Web page edit records:
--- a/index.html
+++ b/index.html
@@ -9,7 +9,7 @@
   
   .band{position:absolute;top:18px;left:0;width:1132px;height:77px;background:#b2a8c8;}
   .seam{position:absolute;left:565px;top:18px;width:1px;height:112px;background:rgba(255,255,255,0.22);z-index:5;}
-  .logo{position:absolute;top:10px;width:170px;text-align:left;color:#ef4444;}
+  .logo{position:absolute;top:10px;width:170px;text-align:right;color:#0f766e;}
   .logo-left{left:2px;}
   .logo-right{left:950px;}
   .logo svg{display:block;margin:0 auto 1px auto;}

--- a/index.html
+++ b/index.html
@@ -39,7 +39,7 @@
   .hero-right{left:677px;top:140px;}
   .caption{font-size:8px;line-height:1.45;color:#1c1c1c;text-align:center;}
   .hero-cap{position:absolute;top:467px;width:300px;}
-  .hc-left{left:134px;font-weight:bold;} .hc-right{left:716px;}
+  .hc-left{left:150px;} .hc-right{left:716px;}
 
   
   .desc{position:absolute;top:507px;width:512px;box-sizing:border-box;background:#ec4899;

* * *

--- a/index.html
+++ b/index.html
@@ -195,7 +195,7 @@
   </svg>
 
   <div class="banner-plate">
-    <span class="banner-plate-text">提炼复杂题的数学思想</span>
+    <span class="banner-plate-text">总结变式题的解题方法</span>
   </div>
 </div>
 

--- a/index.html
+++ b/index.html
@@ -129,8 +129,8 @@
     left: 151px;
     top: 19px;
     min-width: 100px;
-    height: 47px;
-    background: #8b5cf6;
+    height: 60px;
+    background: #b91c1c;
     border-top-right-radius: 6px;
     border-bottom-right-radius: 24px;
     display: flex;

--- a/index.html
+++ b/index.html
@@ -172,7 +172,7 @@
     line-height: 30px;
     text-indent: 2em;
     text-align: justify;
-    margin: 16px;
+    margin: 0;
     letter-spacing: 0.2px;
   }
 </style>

● Problem statement
Only lines holding the word "left" are wanted, so copy each of them from the records above.

● Exercise response
   .band{position:absolute;top:18px;left:0;width:1132px;height:77px;background:#b2a8c8;}
   .seam{position:absolute;left:565px;top:18px;width:1px;height:112px;background:rgba(255,255,255,0.22);z-index:5;}
-  .logo{position:absolute;top:10px;width:170px;text-align:left;color:#ef4444;}
   .logo-left{left:2px;}
   .logo-right{left:950px;}
   .hero-right{left:677px;top:140px;}
-  .hc-left{left:134px;font-weight:bold;} .hc-right{left:716px;}
+  .hc-left{left:150px;} .hc-right{left:716px;}
     left: 151px;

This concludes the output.